> _Directions for this task_:
Only one stretch of the data below should be repeated: the lines from the line containing "row order: user_id" through the line containing "12 | server_id: 0 -> 1", inclusive, exactly as they are.

*** Source data

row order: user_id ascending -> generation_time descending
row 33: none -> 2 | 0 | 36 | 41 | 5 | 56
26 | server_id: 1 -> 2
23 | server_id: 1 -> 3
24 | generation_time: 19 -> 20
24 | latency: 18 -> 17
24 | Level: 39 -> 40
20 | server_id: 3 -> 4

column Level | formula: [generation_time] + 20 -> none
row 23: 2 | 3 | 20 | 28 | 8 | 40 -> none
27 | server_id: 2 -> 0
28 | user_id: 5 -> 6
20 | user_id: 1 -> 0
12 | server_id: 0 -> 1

******
*** Source data

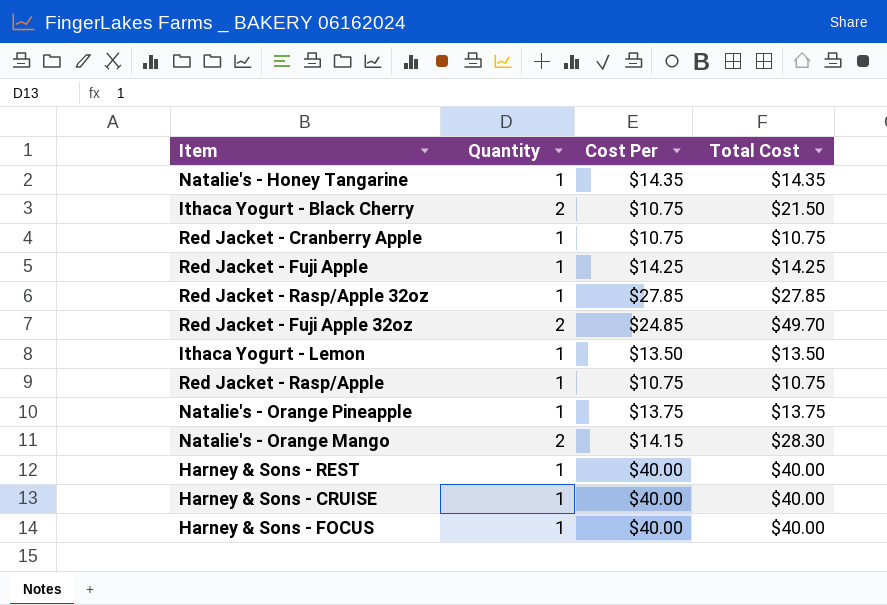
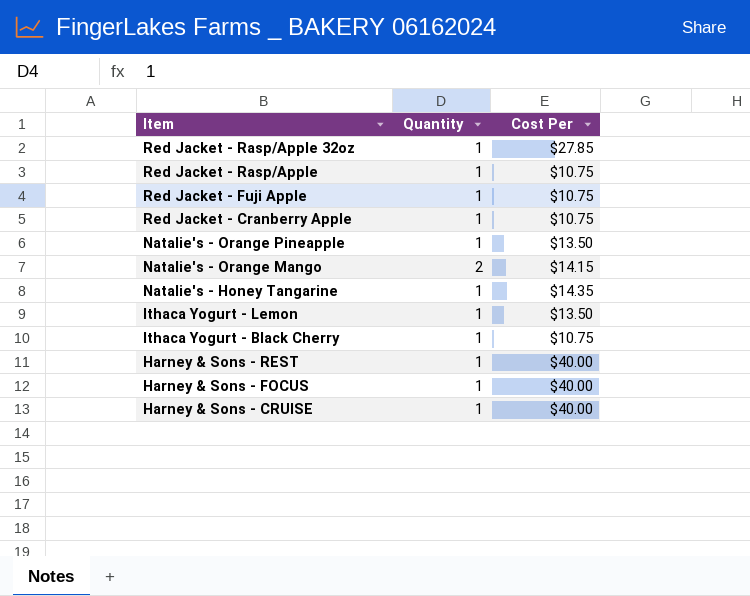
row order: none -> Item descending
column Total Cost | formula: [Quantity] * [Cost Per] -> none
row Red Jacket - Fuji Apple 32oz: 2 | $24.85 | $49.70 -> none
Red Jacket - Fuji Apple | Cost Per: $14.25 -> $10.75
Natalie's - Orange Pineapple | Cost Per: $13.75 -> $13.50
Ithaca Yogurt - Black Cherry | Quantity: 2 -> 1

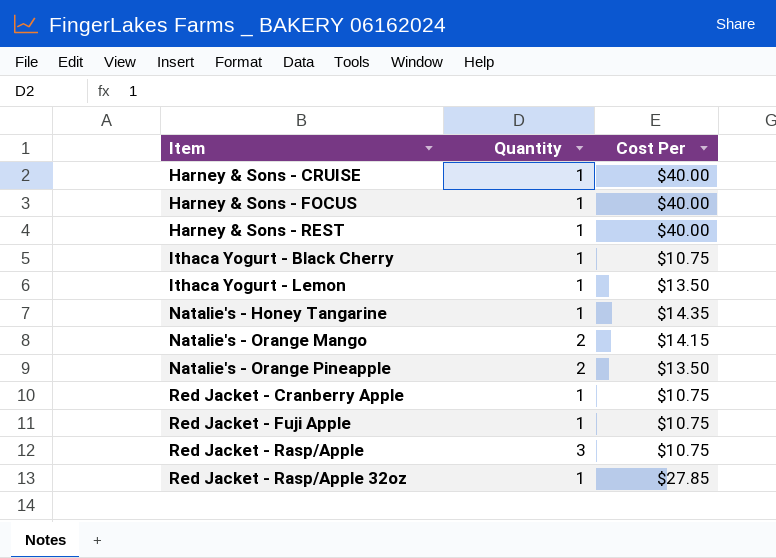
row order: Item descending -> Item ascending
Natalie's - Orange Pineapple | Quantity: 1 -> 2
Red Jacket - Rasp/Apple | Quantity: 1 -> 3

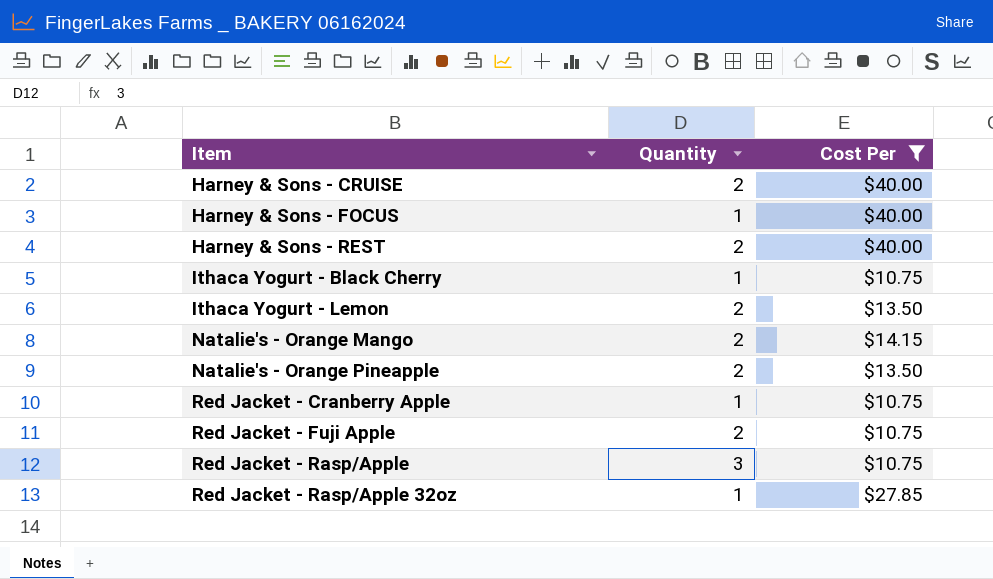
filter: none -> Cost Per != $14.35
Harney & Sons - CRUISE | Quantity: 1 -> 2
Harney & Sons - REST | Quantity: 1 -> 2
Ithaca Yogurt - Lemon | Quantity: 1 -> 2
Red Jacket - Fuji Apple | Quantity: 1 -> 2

******

> _Result_:
row order: user_id ascending -> generation_time descending
row 33: none -> 2 | 0 | 36 | 41 | 5 | 56
26 | server_id: 1 -> 2
23 | server_id: 1 -> 3
24 | generation_time: 19 -> 20
24 | latency: 18 -> 17
24 | Level: 39 -> 40
20 | server_id: 3 -> 4

column Level | formula: [generation_time] + 20 -> none
row 23: 2 | 3 | 20 | 28 | 8 | 40 -> none
27 | server_id: 2 -> 0
28 | user_id: 5 -> 6
20 | user_id: 1 -> 0
12 | server_id: 0 -> 1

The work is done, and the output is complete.